__AIM OF THE TASK__. Repeat exactly, and only, the lines below starting at the line that contains "-47,7 +47,7 @@" and ending at the line that contains "border-left:2px solid #4c1d95;", inclusive of both.

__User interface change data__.
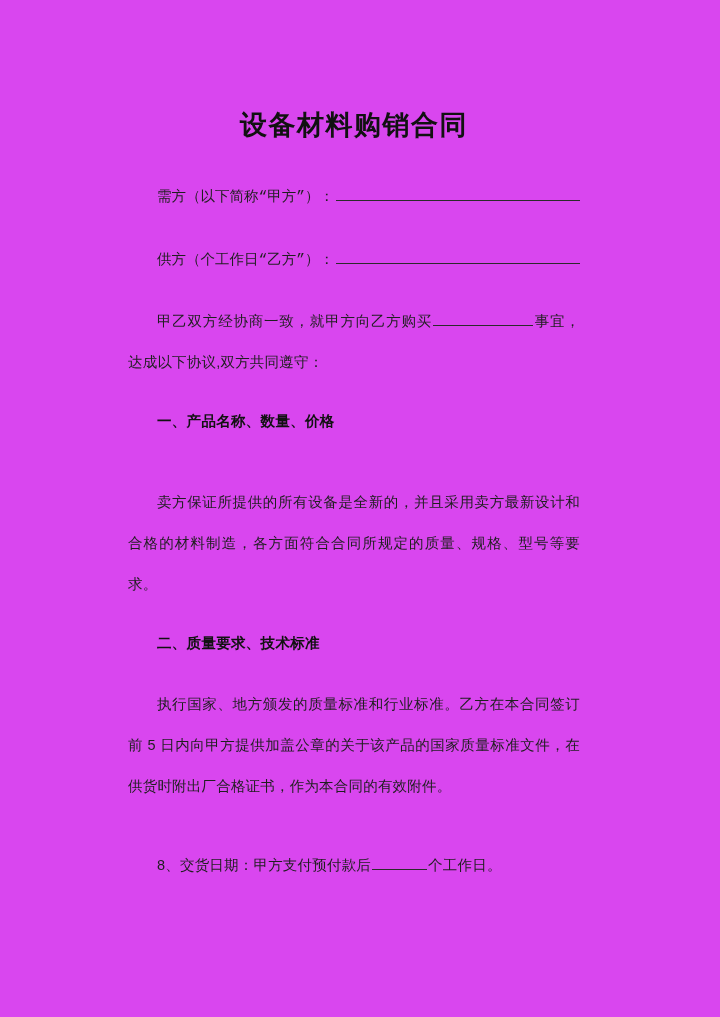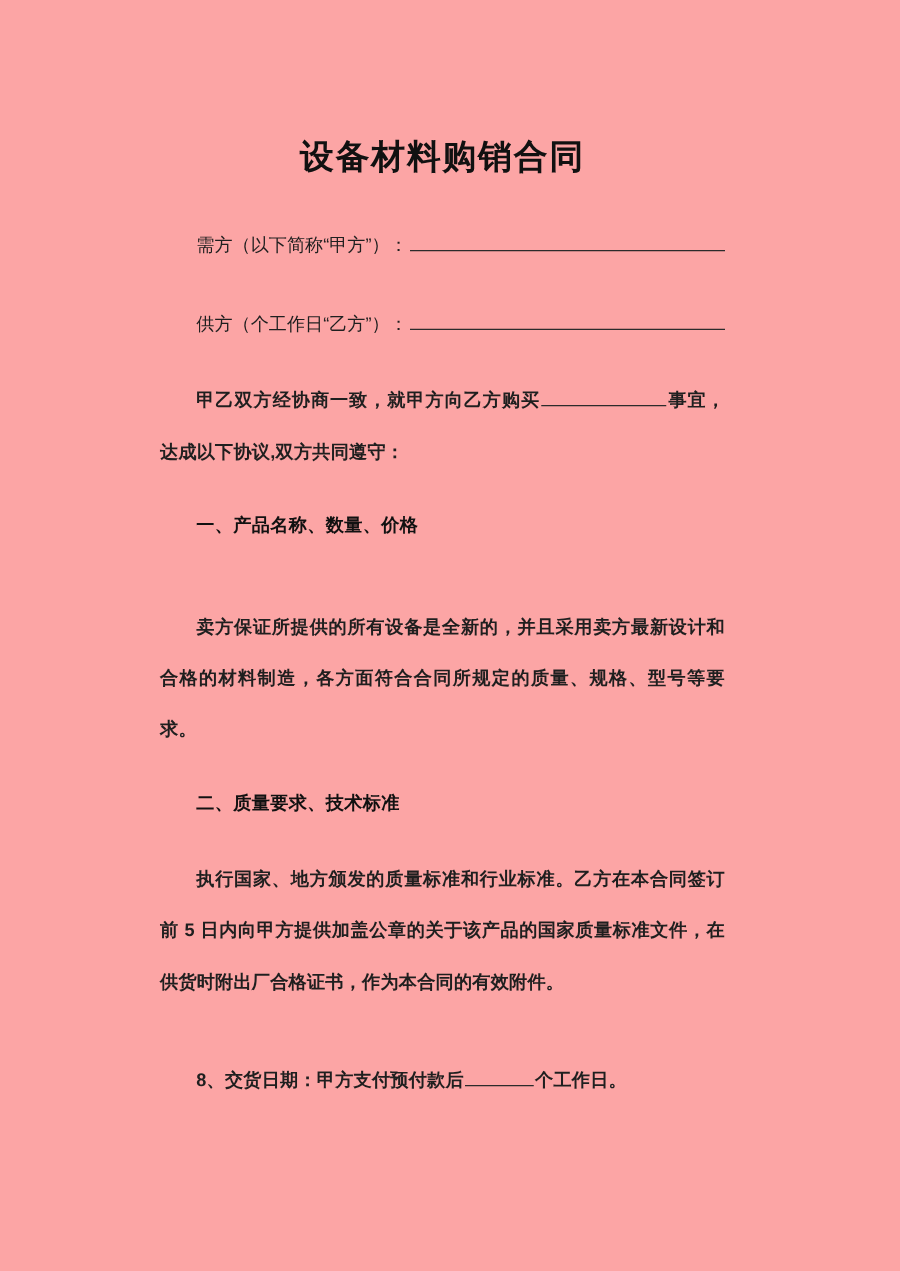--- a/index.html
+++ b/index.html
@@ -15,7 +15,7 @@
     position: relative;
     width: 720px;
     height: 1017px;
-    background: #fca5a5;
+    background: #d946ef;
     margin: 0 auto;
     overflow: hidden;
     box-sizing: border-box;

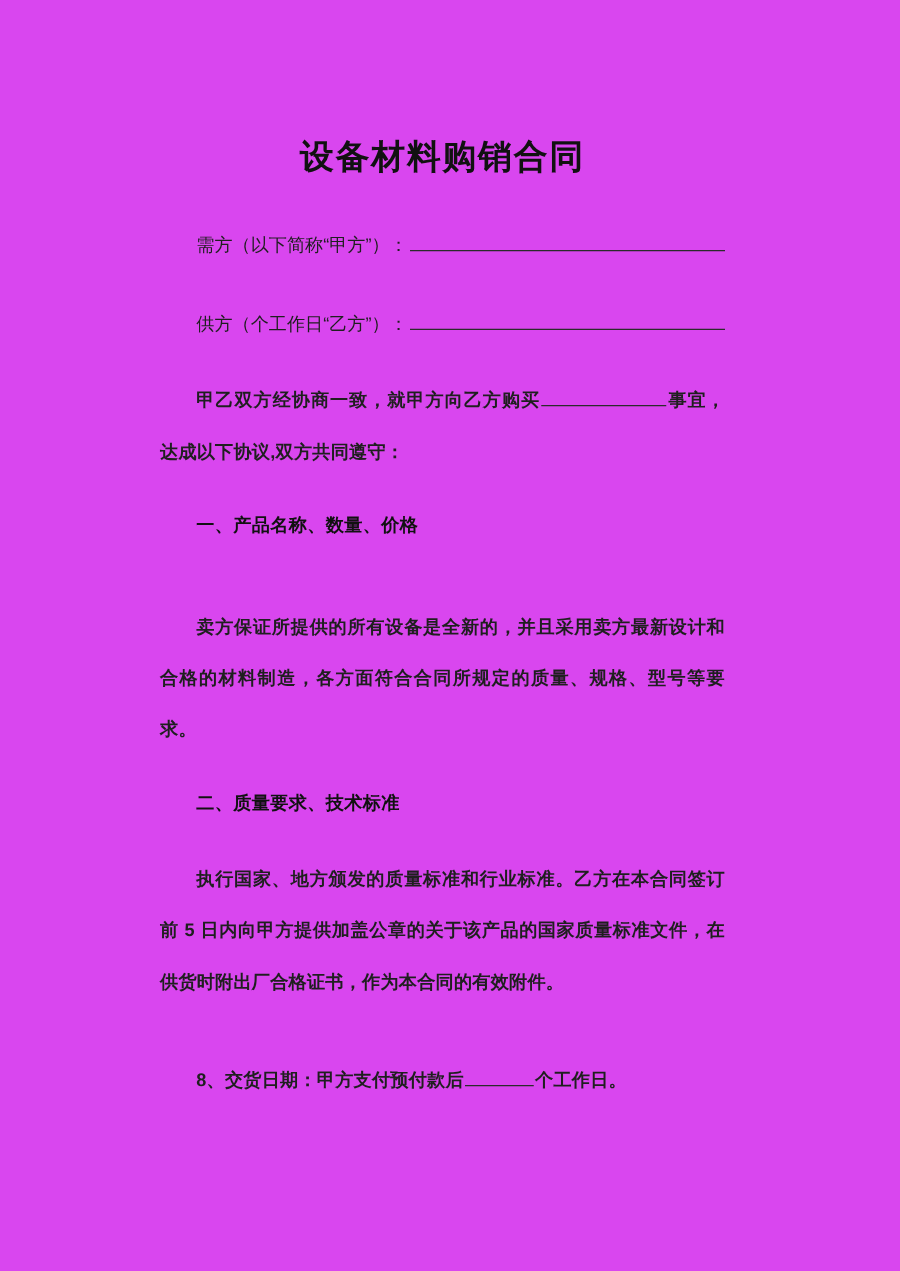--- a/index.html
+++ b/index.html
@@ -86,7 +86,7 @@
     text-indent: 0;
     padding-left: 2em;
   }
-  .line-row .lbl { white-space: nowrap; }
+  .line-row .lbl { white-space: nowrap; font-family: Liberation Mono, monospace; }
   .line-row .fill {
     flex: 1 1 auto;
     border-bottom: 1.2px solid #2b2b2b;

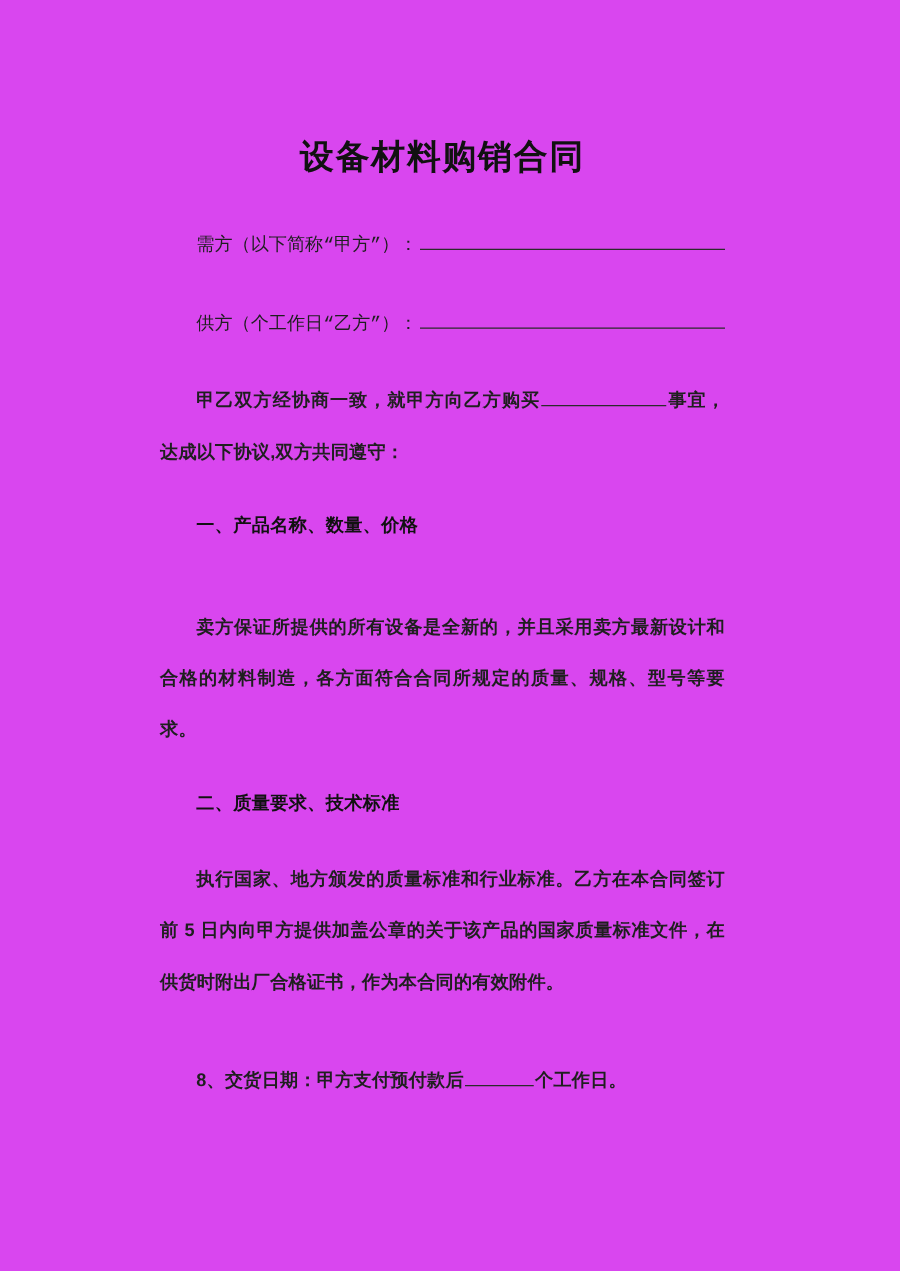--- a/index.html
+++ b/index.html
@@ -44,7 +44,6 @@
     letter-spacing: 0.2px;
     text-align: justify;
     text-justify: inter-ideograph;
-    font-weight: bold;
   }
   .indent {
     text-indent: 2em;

==

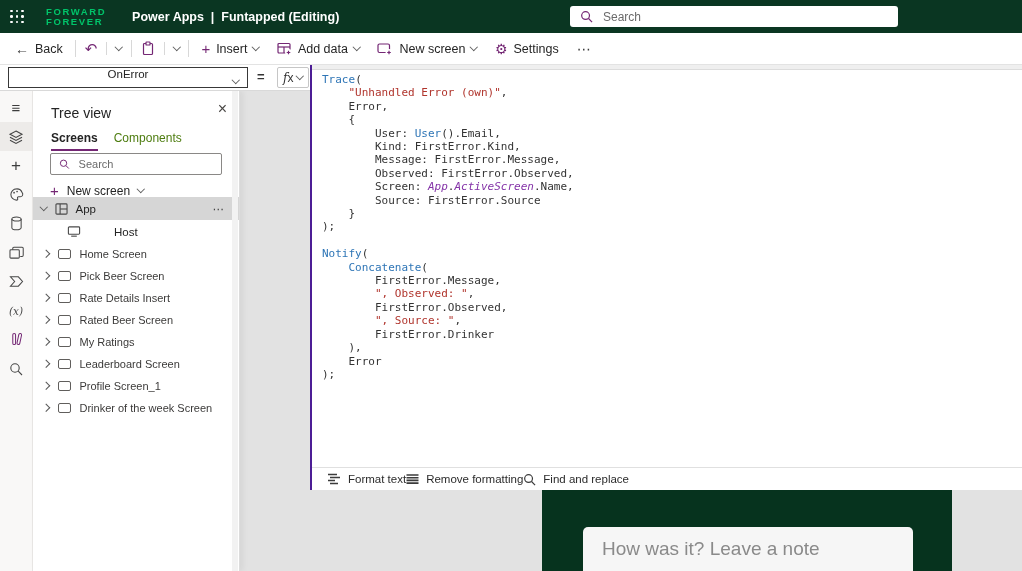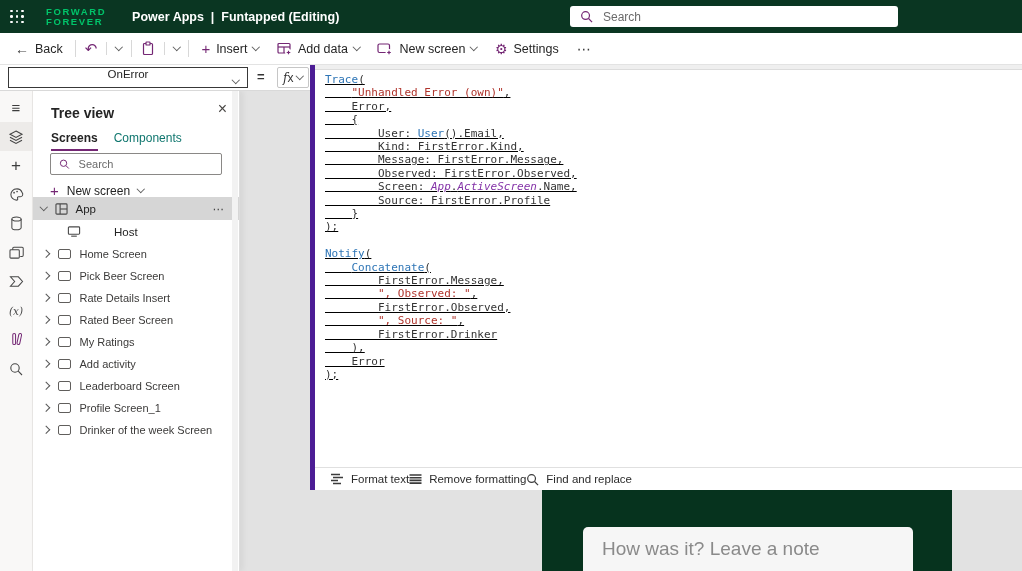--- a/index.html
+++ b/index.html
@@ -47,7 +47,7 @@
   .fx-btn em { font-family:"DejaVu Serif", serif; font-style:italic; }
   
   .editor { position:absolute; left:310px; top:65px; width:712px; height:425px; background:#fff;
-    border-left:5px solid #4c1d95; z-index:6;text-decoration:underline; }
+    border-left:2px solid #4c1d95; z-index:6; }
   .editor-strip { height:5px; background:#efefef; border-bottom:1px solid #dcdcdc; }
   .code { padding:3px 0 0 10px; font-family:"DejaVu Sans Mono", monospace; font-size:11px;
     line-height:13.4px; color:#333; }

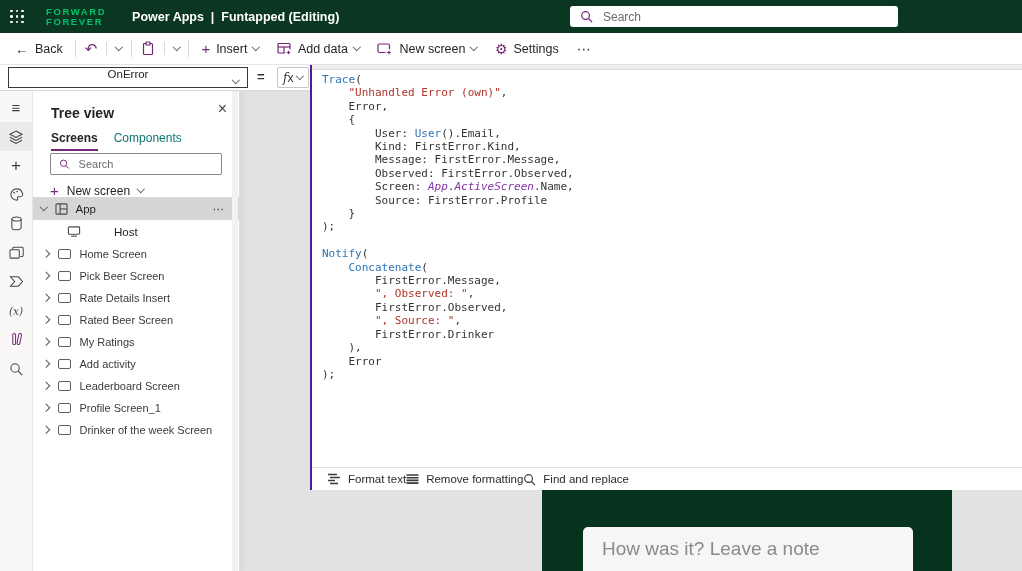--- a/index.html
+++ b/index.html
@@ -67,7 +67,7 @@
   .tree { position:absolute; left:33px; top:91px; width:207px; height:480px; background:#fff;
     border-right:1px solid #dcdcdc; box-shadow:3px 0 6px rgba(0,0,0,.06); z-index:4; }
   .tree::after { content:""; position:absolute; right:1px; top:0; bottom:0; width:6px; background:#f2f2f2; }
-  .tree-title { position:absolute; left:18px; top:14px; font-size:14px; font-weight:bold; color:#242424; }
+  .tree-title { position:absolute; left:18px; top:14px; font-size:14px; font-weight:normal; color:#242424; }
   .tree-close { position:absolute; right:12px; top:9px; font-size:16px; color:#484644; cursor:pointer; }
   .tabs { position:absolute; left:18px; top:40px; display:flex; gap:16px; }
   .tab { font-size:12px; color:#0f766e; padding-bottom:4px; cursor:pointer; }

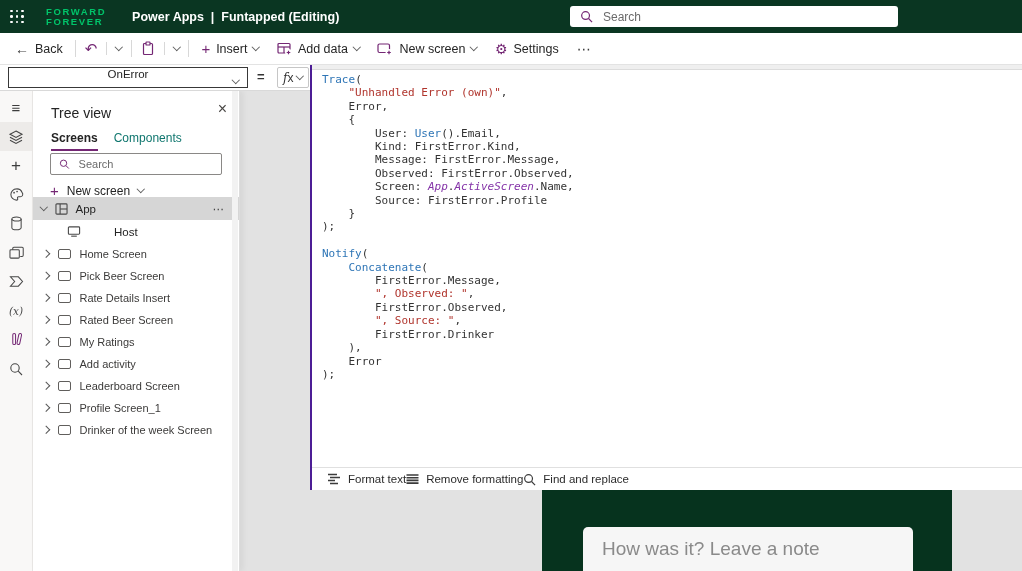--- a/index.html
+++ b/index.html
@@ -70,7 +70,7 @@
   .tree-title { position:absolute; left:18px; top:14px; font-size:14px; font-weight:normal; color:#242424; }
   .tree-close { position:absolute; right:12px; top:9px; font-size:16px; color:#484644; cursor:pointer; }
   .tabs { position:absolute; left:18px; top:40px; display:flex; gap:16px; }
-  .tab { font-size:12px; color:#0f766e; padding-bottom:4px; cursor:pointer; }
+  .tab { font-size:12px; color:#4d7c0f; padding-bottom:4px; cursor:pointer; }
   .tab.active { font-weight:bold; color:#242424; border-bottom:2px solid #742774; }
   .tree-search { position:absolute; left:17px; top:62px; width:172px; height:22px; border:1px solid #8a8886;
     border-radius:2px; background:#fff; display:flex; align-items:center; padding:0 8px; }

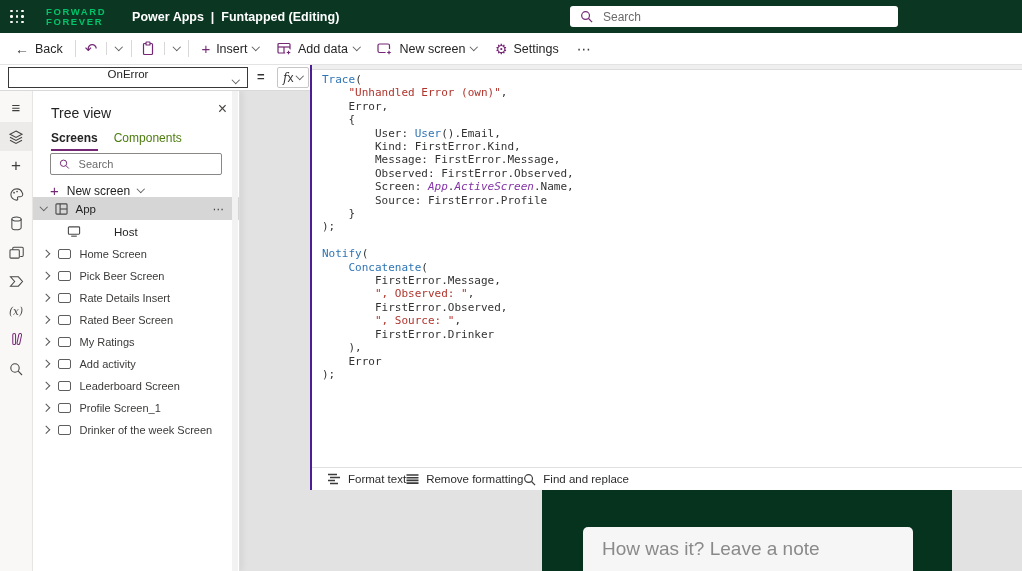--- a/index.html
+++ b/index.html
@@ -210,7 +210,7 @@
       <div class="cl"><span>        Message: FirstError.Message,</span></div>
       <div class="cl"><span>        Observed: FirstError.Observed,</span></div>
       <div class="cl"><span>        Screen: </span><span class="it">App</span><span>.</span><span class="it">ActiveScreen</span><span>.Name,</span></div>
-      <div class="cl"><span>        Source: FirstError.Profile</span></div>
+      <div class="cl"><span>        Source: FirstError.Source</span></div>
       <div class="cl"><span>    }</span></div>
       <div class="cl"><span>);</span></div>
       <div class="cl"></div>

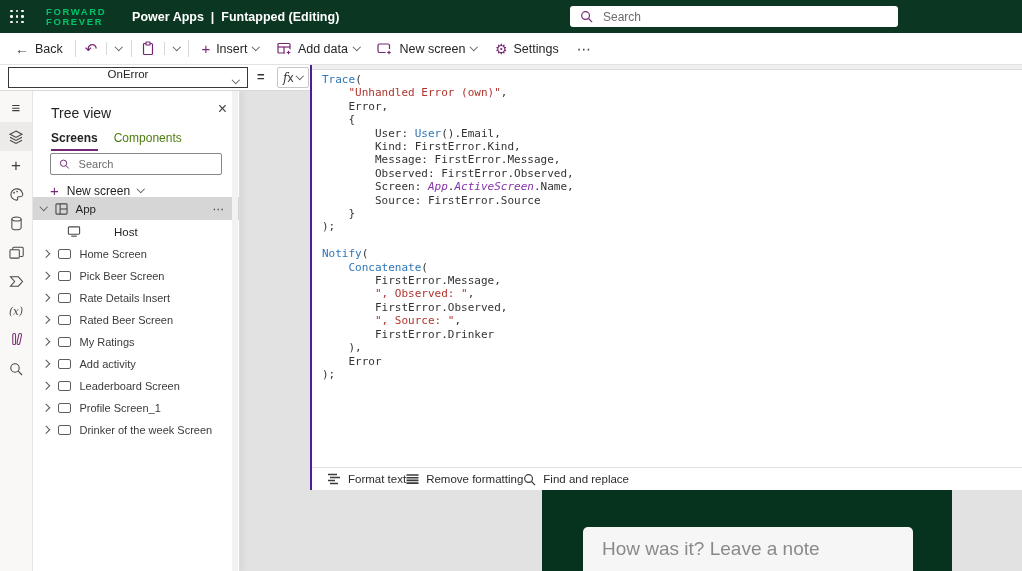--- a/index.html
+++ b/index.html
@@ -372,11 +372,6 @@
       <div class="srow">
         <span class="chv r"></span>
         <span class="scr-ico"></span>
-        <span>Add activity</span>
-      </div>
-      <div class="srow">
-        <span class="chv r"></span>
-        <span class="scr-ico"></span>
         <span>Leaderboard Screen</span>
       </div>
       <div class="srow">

__SOLUTION FOR THIS PROBLEM__.
@@ -47,7 +47,7 @@
   .fx-btn em { font-family:"DejaVu Serif", serif; font-style:italic; }
   
   .editor { position:absolute; left:310px; top:65px; width:712px; height:425px; background:#fff;
-    border-left:5px solid #4c1d95; z-index:6;text-decoration:underline; }
+    border-left:2px solid #4c1d95; z-index:6; }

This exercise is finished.